**EXERCISE OBJECTIVE:**
What are the lines below, starting at the line containing "-60,7 +60,7 @@" and ending at the line containing "vertical-align: middle;"? Write them out exactly, ends included, without pictures.

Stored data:
══════

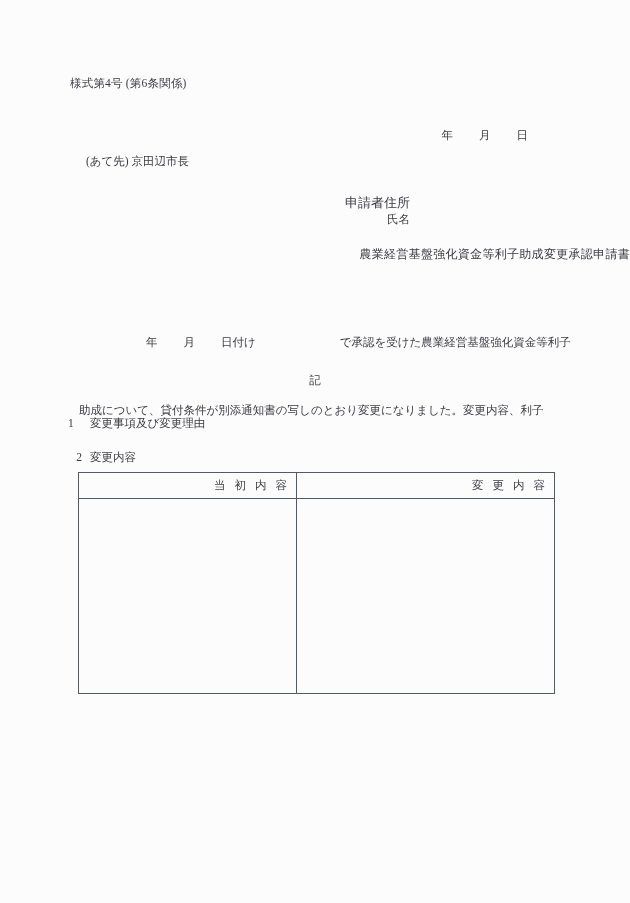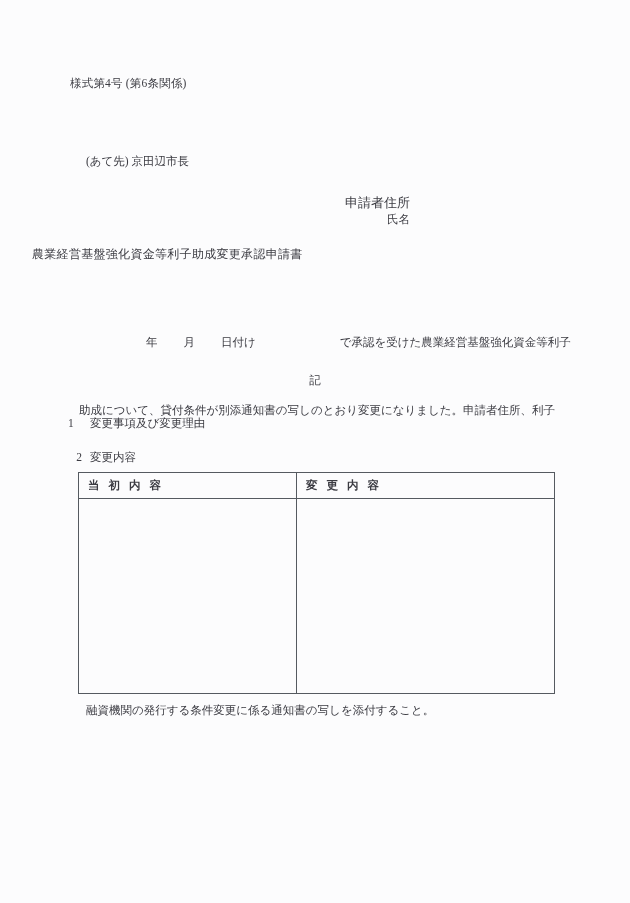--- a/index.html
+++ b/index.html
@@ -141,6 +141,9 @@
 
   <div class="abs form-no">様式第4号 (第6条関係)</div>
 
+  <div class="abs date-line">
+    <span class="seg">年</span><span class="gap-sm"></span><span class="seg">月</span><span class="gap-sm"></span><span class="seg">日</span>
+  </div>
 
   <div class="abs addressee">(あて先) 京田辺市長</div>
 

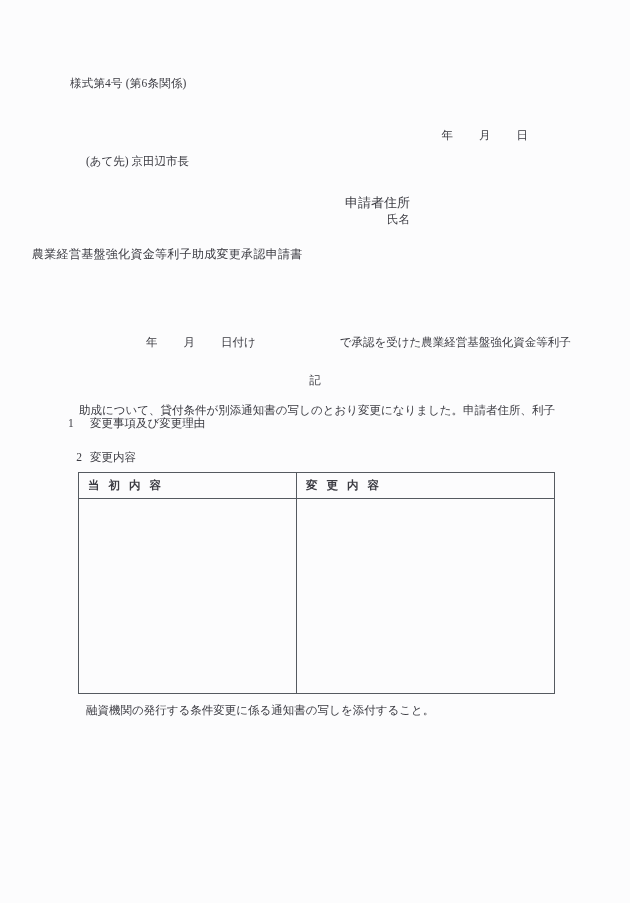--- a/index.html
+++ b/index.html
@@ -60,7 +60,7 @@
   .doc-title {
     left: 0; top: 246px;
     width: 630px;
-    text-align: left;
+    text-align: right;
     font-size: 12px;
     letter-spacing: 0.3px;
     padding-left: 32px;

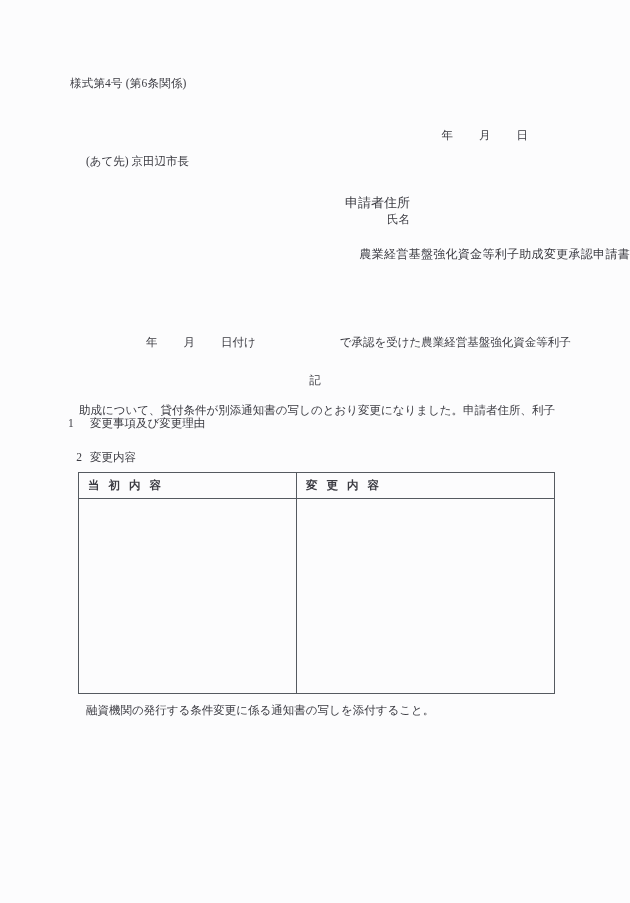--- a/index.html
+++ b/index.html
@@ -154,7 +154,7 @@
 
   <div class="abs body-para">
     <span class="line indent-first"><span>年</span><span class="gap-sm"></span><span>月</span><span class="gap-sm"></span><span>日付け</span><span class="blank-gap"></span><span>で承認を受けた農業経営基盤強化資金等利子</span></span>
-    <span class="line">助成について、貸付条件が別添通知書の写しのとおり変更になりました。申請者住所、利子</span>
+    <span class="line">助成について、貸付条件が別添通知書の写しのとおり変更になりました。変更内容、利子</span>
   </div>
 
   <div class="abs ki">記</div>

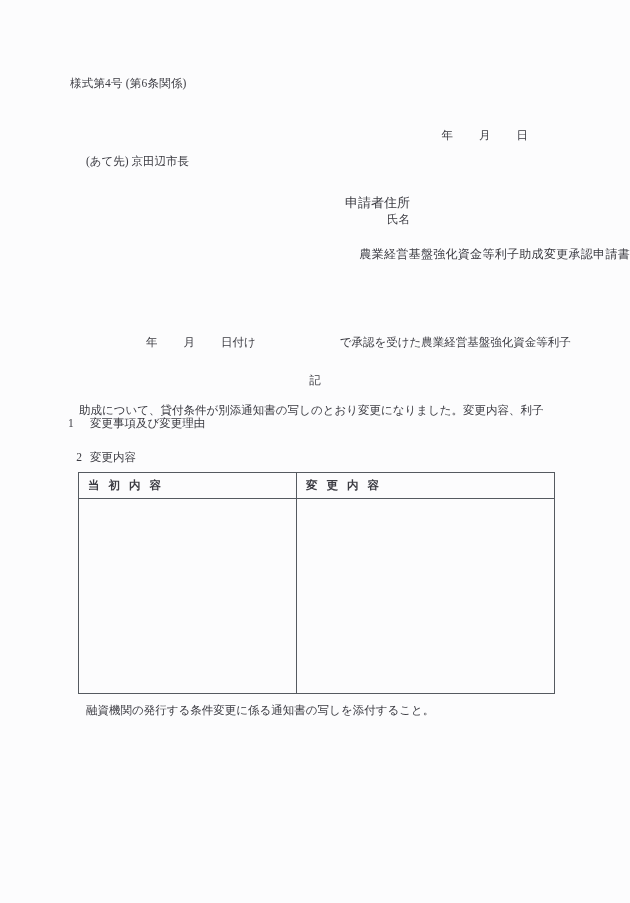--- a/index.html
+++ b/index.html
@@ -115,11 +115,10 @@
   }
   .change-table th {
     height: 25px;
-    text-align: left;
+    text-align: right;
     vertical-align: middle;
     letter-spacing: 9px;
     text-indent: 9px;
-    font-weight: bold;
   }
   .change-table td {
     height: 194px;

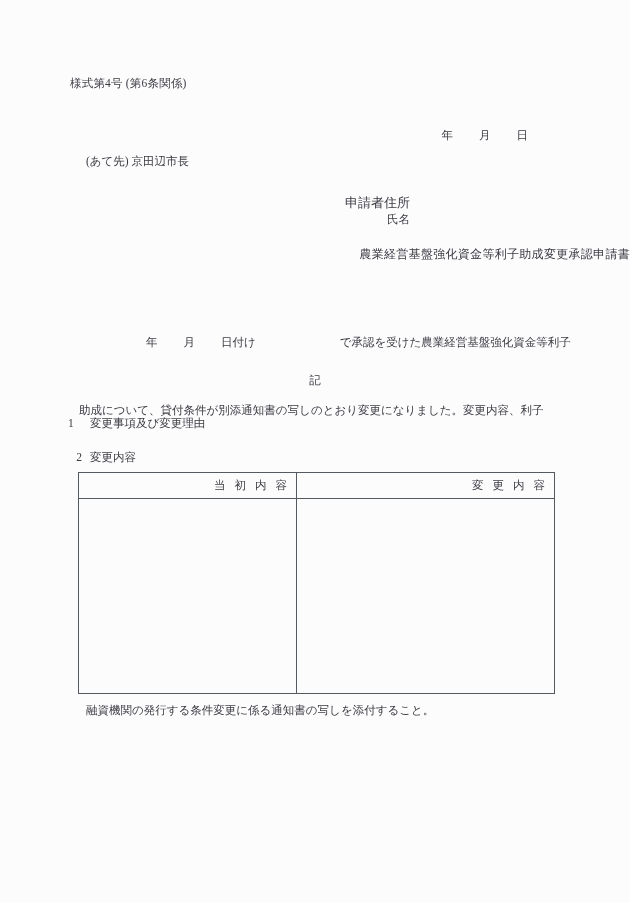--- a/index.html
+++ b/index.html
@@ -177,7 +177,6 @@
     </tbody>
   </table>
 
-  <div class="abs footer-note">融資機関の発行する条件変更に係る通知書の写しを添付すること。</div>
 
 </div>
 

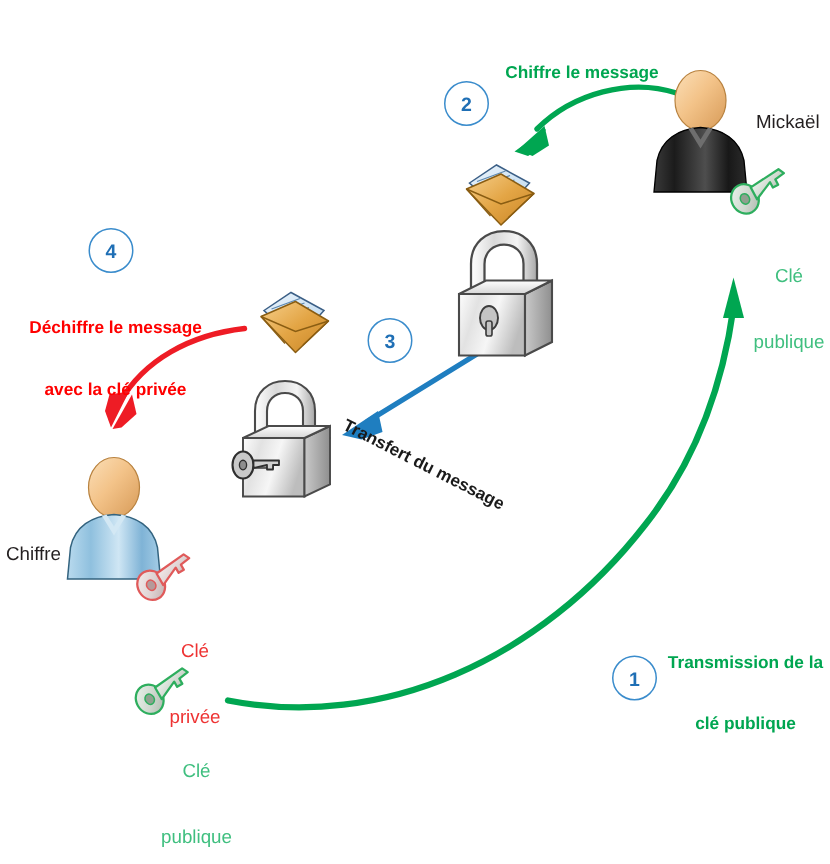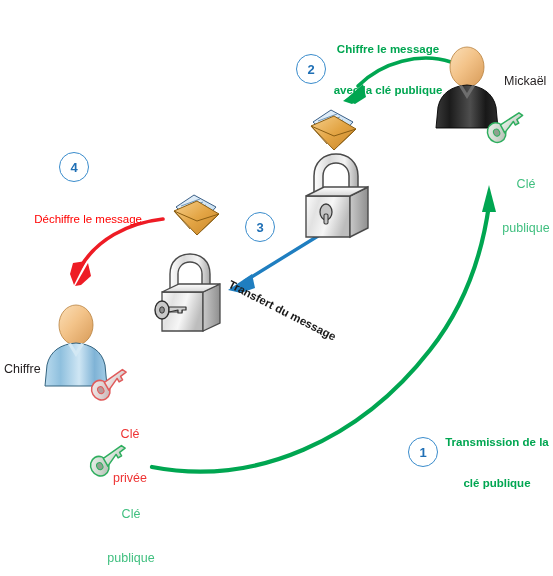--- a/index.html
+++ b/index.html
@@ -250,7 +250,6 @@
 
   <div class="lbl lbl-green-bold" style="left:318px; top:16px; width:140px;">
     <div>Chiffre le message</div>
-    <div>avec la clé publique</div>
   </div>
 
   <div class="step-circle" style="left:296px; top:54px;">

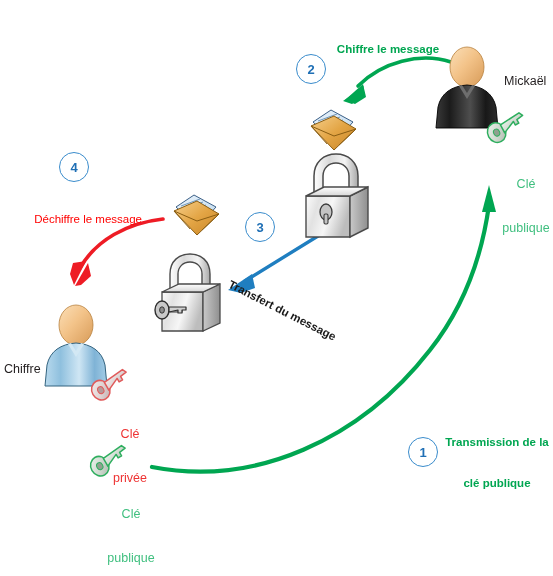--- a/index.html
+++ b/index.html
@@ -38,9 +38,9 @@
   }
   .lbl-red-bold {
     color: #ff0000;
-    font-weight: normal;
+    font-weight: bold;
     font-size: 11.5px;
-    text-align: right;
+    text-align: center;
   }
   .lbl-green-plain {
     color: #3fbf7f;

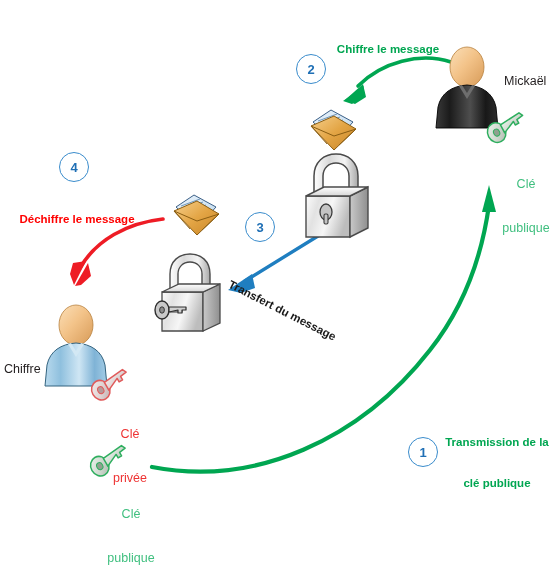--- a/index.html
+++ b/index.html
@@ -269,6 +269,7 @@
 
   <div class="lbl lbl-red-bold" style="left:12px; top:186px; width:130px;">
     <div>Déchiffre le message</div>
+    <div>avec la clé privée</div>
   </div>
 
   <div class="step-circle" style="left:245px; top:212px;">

══════

**RESPONSE TO THE EXERCISE:**
@@ -60,7 +60,7 @@
   .doc-title {
     left: 0; top: 246px;
     width: 630px;
-    text-align: left;
+    text-align: right;
     font-size: 12px;
     letter-spacing: 0.3px;
     padding-left: 32px;

--- a/index.html
+++ b/index.html
@@ -154,7 +154,7 @@
 
   <div class="abs body-para">
     <span class="line indent-first"><span>年</span><span class="gap-sm"></span><span>月</span><span class="gap-sm"></span><span>日付け</span><span class="blank-gap"></span><span>で承認を受けた農業経営基盤強化資金等利子</span></span>
-    <span class="line">助成について、貸付条件が別添通知書の写しのとおり変更になりました。申請者住所、利子</span>
+    <span class="line">助成について、貸付条件が別添通知書の写しのとおり変更になりました。変更内容、利子</span>
   </div>
 
   <div class="abs ki">記</div>

--- a/index.html
+++ b/index.html
@@ -115,11 +115,10 @@
   }
   .change-table th {
     height: 25px;
-    text-align: left;
+    text-align: right;
     vertical-align: middle;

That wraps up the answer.